Question: Yes, I just want to make a point about the women that you mentioned in Latvia. And I worked there quite a bit, I am also of Latvian descent probably about your age, I was eleven when I came here. The fact what they look like, on the surface of what they really do are two different aspects. And I think that women will get much further ahead over there and much faster in liberating themselves than in this country. Remember it only began here in the seventies, we always have to keep that mind. And I always tell the women in Latvia, Americans always think that they are so liberated that part only began in the seventies. And they are in every profession over there and over here women just began getting into the male professions readily. So I am just trying to balance the picture up.

 

Nesaule: Yeah, I wished I shared your optimism and really hoping, but I don’t.  I, in least, in all academic settings that I have encountered. At the academic conference, I went to, that’s a good example.

 

Questioner: That’s a mistake. You don’t begin with the academic conferences.

 

Nesaule: You know, but just as an example. There was a whole stage full of men in there and there was indeed one woman and she was the secretary, women there have to deal with tremendous sexual pressure, put downs…

 

Questioner: Exactly, I know, but I think that they will gain much faster and much quicker.

 

Nesaule: I hope so, I hope so.

 

Questioner: That’s what I am saying because the fifties in this country was pretty bad compared to Europe when I came in the fifties. What women were all about in this country.

 

Nesaule: Well yes and Latvian women certainly in the period were <>

 

Questioner: Were very liberated. 

 

Nesaule:.. in many professions. But there is a whole mythology there too still of, woman is the soul of the home. There is the movement to, when unemployment, I mean there are realities of women’s lives that don’t make me hopeful. Women are the poorest, women don’t have enough to eat there. When people are laid off, when there is unemployment, it hits women first. So as I said, I wish I could share, yeah. Yeah.

 

Question: You mentioned that you were a daddy’s girl, then why has your father figured so little in all these war time experiences?

 

Nesaule: That was a conscious decision not to, I wanted, the book had to have a focus and a thread. And I chose that thread. You know, the connections between my sister, it was really the girls and women is what I chose for this. And in part, because that was the most immediate issue that I felt I had to resolve. But in part, because I couldn’t possibly have done justice to the connection with my father and with his experiences simultaneously with this, so I saved it.

 

Question: Is that a topic for another book?

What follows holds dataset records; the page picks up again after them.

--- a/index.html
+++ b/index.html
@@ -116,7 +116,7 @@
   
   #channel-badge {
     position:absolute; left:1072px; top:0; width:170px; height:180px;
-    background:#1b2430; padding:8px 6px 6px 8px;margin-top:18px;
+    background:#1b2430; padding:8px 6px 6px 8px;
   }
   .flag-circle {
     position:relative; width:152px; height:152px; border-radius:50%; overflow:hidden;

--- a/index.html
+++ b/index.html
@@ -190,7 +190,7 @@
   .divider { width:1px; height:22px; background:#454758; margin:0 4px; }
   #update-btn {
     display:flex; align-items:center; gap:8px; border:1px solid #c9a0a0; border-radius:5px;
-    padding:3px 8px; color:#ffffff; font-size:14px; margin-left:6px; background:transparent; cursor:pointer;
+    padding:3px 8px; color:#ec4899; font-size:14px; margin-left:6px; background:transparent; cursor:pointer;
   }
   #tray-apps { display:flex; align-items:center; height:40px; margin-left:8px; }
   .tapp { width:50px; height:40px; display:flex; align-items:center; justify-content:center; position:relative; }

Nesaule: I am hoping to write about my father, yeah. Because, and his, and he just died this past September. And there was such a tremendous lot I learned about him in the last four years and also there was such a tremendous lot I learned from him about how to die. And questions of spirituality that go so, that are so much more complex than I had always thought about. And remember he is a Lutheran minister, there is Lutheran theology and then it was, you know in the last few years we started talking about all these things in real depth. And so, I am hoping to write, write about my father in some way. I don’t know whether fiction or non fiction. That was a conscious choice. Any other questions. Thank you so much you have been a wonderful audience.